Having taken a step-back from making young adult movies over the last few years, filmmaker Tim Burton returns to the genre with fantasy adventure Miss Peregrine's Home For Peculiar Children, based on the popular novel by Ransom Riggs.
After his grandfather leaves him unusual instructions – following a mysterious and fatal attack – teenager Jake (Asa Butterfield) follows his beloved relative's clues to a remote island in Wales in an attempt to find out the truth of what really happened. As he searches for answers, he finds himself thinking back to tales his grandfather used to tell him when he was a boy; about children's homes, people with special abilities and headmistress, who can turn into a bird at the drop of a hat.
Before long, however, Jake realises the stories were not mere bedtime entertainment at all but rather factual anecdotes from his grandfather's mysterious past, as he stumbles across a different world and is introduced to the charming Miss Peregrine and the children she looks after at the home. As things begin to unravel, Jake discovers that his new-found friends are being threatened by hollowgasts, inhuman creatures who feast on peculiars' eyeballs in order to maintain their immortality. You know, the usual...
As is often the case with book-to-movie adaptations, the story of Miss Peregrine's Home For Peculiar Children is wonderfully rich and the premise for this particular is a dark fantasy-lovers dream consisting of superhuman sprogs, tots with teeth at the back of their head, boys with bees in their bonce and females with fire at their fingertips. And if that's not enough, there's a truly bonkers time-travel thread, ships majestically being 'unsunk', and a sharp-toothed, white-eyed, villainous Samuel L. Jackson thrown in for good measure.
The script however, is a little uninspiring; the pace almost stalls at regular intervals when certain characters have to spell things out to Jake about his grandfather, hollows, peculiars and whatever else they fancy quite literally.
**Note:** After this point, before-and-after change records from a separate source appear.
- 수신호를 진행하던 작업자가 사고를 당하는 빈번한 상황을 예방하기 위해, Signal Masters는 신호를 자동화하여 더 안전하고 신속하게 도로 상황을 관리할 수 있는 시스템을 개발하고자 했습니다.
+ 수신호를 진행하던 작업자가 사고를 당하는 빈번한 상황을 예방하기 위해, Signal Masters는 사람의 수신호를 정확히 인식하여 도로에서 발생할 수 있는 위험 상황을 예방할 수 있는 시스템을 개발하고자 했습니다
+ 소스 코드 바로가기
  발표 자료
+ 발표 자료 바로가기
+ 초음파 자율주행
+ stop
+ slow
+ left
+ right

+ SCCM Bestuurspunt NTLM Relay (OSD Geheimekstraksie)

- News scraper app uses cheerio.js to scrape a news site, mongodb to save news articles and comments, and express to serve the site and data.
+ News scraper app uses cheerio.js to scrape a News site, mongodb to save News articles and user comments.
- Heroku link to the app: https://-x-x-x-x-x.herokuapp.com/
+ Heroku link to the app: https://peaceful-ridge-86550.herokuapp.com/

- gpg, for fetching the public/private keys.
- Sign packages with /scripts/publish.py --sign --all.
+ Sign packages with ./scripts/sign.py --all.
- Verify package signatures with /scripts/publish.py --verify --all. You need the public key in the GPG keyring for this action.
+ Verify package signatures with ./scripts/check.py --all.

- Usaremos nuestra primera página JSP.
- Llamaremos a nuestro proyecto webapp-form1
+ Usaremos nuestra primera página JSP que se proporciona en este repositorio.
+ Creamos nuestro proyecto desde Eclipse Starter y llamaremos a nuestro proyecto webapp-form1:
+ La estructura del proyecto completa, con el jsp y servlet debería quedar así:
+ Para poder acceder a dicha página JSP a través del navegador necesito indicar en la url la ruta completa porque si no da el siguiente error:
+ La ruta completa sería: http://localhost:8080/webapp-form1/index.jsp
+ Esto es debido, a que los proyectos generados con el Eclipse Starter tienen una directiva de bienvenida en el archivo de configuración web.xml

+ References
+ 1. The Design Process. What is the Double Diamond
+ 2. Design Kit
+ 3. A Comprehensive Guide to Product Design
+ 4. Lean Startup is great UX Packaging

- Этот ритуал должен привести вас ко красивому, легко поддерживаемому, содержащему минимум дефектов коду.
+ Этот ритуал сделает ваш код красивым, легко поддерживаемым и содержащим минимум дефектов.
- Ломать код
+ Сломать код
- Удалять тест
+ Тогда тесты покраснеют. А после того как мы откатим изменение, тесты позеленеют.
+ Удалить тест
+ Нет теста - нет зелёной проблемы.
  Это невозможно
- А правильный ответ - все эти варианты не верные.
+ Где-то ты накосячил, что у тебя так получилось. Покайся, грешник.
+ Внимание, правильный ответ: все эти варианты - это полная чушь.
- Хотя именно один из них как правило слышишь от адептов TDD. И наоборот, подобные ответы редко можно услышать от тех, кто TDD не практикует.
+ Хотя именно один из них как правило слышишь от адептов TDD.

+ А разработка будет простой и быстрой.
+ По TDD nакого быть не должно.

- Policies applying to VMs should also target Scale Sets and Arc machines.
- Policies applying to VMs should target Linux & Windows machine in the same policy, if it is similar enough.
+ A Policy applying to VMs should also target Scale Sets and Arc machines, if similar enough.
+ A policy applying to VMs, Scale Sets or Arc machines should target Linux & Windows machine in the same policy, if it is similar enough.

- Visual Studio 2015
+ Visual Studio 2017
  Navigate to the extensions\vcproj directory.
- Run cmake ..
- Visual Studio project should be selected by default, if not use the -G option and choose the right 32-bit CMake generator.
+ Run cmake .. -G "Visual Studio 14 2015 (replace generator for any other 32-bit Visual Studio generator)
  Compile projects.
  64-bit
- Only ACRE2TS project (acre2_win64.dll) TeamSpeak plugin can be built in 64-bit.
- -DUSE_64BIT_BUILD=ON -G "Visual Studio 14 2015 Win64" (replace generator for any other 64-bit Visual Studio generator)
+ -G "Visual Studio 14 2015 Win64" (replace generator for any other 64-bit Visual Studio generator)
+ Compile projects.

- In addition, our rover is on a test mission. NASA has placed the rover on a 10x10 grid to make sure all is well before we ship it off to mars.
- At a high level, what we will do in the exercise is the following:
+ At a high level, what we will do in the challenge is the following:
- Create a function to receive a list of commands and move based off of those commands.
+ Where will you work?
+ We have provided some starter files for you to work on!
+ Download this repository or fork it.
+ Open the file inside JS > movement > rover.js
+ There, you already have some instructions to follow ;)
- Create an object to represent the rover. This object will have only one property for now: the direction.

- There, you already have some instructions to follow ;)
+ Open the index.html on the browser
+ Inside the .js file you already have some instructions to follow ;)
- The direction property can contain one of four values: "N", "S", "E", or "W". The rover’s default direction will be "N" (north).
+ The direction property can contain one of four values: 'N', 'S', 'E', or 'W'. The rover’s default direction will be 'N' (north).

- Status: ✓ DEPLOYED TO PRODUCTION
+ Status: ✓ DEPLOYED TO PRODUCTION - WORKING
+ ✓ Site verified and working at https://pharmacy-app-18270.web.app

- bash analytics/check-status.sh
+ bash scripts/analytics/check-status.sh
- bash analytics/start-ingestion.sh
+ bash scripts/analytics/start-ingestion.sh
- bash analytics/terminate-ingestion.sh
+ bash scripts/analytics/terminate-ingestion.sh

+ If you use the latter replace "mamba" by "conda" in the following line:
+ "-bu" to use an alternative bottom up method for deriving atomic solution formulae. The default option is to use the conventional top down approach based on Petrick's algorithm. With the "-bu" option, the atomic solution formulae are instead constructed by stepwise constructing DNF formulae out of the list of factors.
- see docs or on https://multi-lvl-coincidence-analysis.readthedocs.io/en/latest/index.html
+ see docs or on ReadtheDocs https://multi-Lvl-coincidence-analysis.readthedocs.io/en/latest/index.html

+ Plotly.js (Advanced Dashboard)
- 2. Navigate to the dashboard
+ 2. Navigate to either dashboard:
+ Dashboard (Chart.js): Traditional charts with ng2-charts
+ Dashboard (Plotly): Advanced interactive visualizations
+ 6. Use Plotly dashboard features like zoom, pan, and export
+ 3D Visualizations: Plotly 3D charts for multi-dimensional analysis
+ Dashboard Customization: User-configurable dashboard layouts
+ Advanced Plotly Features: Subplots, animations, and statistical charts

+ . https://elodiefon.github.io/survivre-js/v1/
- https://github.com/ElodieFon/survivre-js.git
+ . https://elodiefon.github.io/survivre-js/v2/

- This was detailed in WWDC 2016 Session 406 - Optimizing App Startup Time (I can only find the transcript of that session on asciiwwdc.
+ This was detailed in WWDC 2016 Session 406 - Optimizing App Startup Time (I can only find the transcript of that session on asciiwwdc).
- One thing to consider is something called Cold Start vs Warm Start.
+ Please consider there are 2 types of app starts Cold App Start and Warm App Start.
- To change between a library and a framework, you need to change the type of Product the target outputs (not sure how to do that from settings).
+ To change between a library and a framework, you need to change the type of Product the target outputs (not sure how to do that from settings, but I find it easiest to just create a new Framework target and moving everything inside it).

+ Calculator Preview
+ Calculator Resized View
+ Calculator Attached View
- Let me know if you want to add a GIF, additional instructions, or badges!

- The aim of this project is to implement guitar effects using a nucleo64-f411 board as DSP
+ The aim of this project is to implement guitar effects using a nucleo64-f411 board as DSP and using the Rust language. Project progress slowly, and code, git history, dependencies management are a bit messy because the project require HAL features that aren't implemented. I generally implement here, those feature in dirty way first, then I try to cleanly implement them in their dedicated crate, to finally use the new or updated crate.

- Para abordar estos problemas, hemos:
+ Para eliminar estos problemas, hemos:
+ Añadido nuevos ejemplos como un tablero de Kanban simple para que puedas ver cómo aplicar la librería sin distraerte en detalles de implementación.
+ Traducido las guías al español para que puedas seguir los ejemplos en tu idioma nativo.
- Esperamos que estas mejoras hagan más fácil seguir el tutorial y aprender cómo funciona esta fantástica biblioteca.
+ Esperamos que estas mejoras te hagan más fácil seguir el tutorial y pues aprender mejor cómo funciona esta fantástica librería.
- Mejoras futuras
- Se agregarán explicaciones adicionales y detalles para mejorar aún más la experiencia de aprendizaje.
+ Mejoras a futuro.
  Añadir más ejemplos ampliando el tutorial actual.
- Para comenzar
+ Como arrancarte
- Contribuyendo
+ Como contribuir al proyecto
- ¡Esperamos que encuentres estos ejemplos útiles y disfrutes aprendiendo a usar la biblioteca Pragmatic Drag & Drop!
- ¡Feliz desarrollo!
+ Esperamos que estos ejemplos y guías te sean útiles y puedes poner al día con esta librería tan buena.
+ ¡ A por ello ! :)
With such an abundance of characters and –considering it targets mostly younger viewers – its understandable why screenwriter Jane Goldman (Mrs Jonathan Ross, no less) felt the need to make everything as clear as possible throughout but if Burton's previous outings have taught us anything, onscreen wonder occurs when we don't know every single detail right off the bat.
Goldman is no stranger to adapting existing material to screen either, having penned excellent scripts to Stardust, Kick-Ass, The Woman In Black, Kingsman: The Secret Service and two X-Men movies but in all fairness, this undoubtedly has the most complicated universe to introduce out of the lot. There is also the argument that Riggs wrote two follow-up books to Miss Peregrine's Home For Peculiar Children and while it's still very early days yet, it seems fair to assume that 20th Century Fox are hoping the film will prove popular enough to warrant sequels. However, once a world of peculiars is truly established, sequels might be unburdened by setting the scene and truly flourish when it comes to the story.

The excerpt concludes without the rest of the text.